ASSIGNED TASK = Say how many of the lines below hold "Sponsor", writing the number and nothing more.

Before-and-after change records =
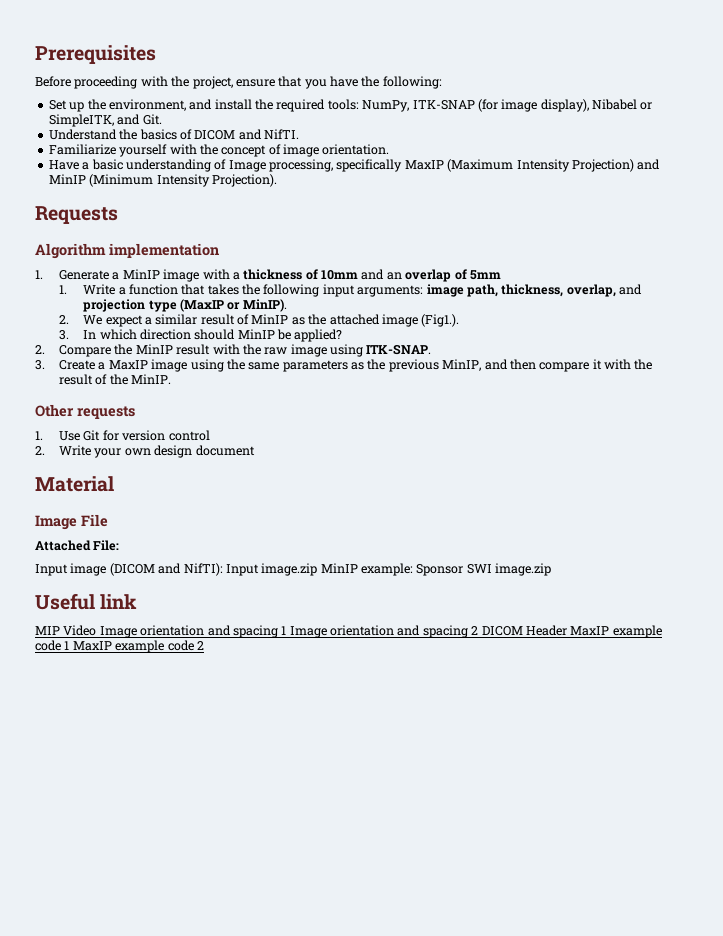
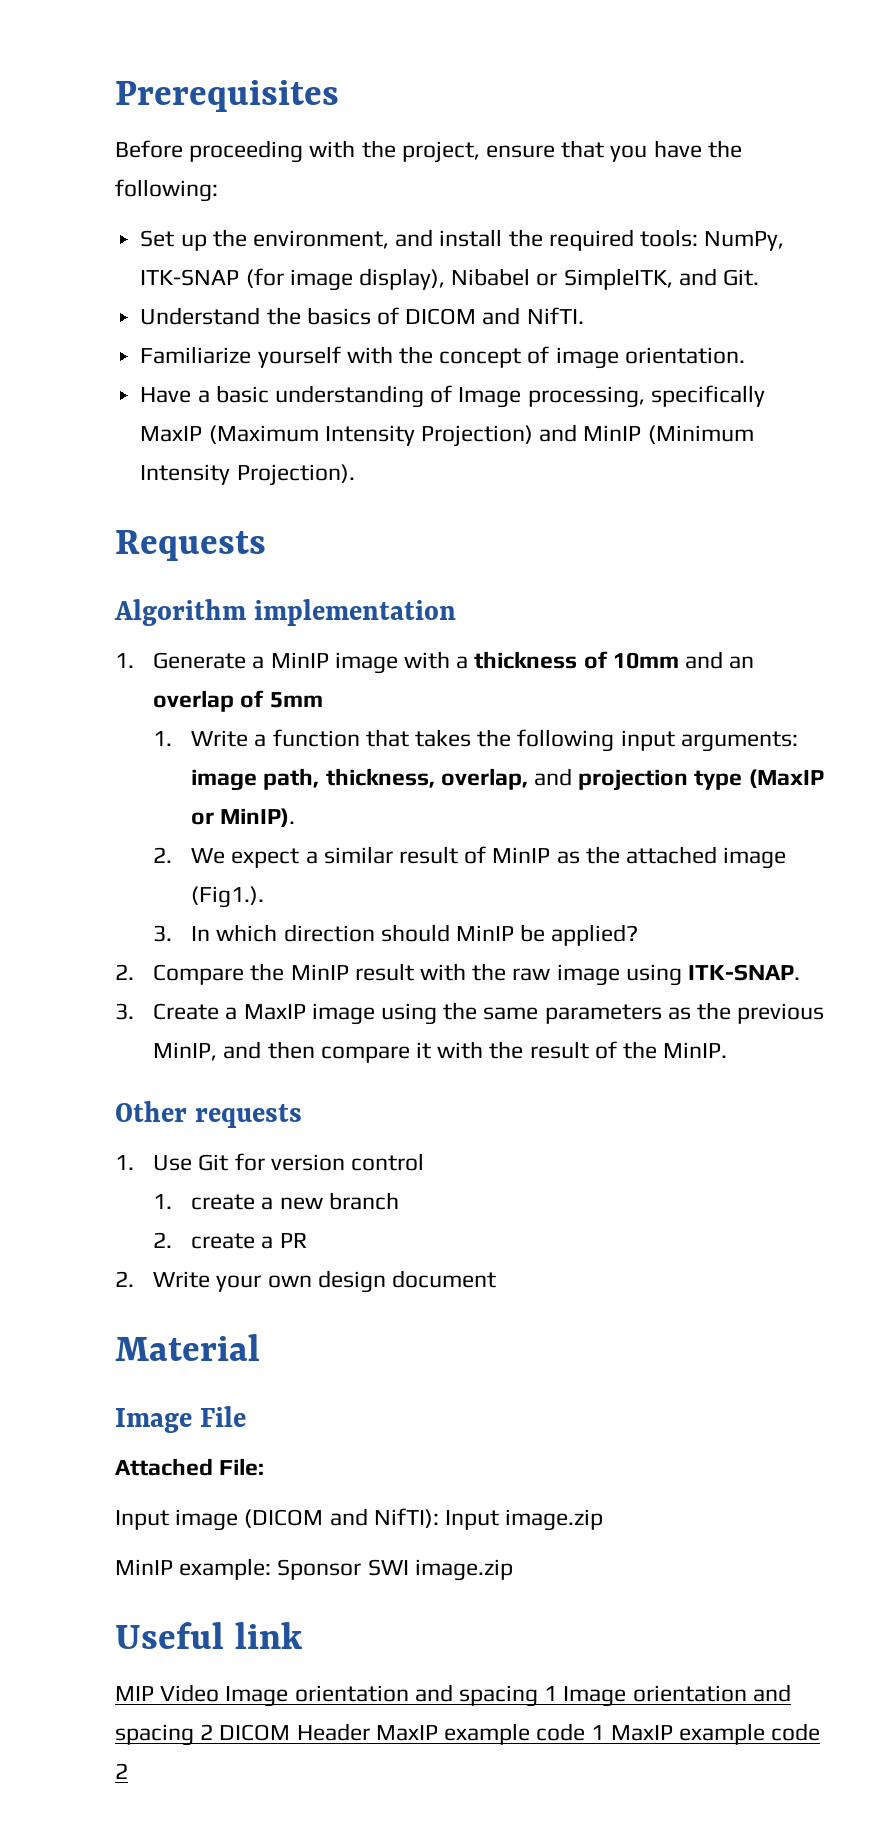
+ 1. create a new branch
+ 2. create a PR
- Input image (DICOM and NifTI): Input image.zip MinIP example: Sponsor SWI image.zip
+ Input image (DICOM and NifTI): Input image.zip
+ MinIP example: Sponsor SWI image.zip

EXERCISE SOLUTION = 2